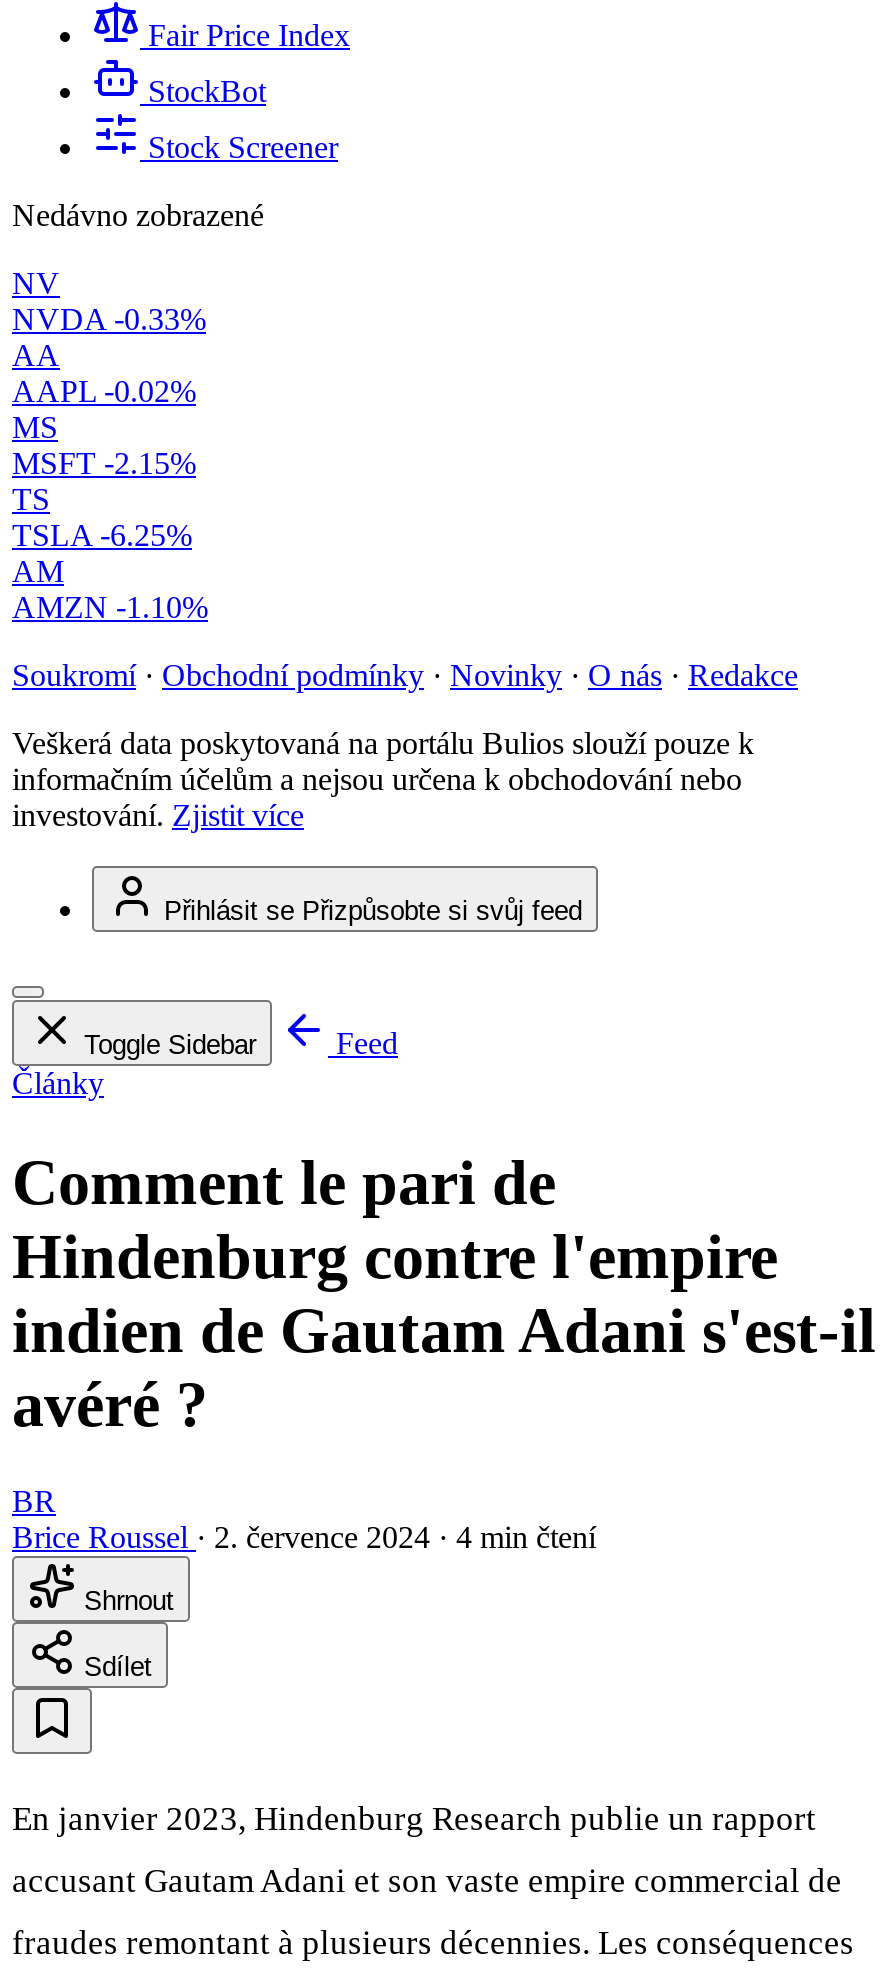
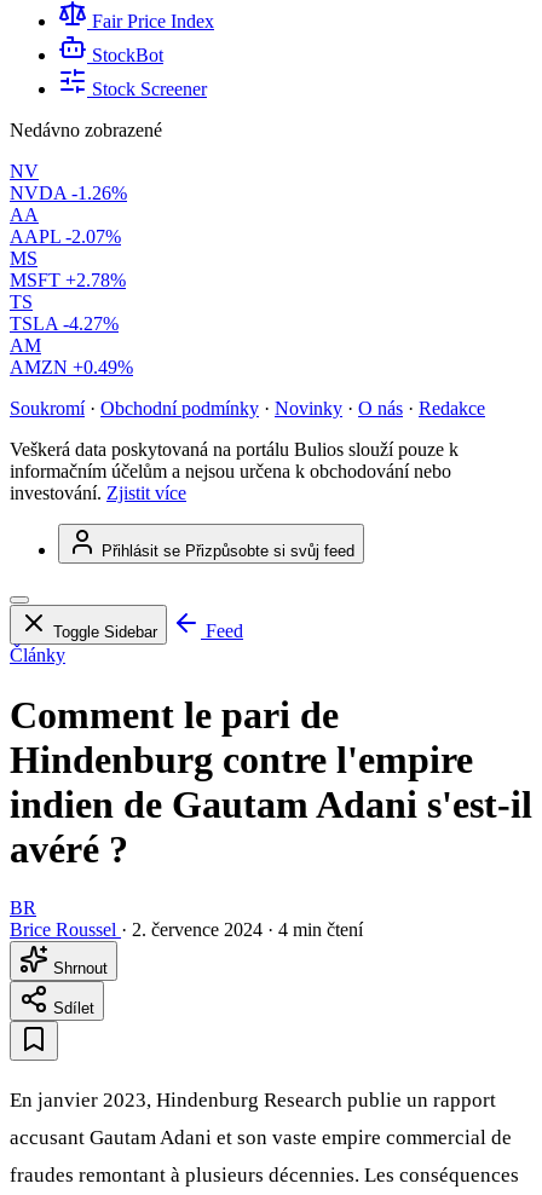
[12,302,206,336] NVDA -0.33% -> [10,183,127,203] NVDA -1.26%
[12,374,196,408] AAPL -0.02% -> [10,226,121,247] AAPL -2.07%
[12,446,196,480] MSFT -2.15% -> [10,270,126,290] MSFT +2.78%
[12,518,192,552] TSLA -6.25% -> [10,313,119,334] TSLA -4.27%
[12,590,208,624] AMZN -1.10% -> [10,357,133,377] AMZN +0.49%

- - -

- **YOUR OBJECTIVE**: Repeat the listing above verbatim, but exclude the pictures it contains.

- **ANSWER FOR THIS EXERCISE**:
[12,302,206,336] NVDA -0.33% -> [10,183,127,203] NVDA -1.26%
[12,374,196,408] AAPL -0.02% -> [10,226,121,247] AAPL -2.07%
[12,446,196,480] MSFT -2.15% -> [10,270,126,290] MSFT +2.78%
[12,518,192,552] TSLA -6.25% -> [10,313,119,334] TSLA -4.27%
[12,590,208,624] AMZN -1.10% -> [10,357,133,377] AMZN +0.49%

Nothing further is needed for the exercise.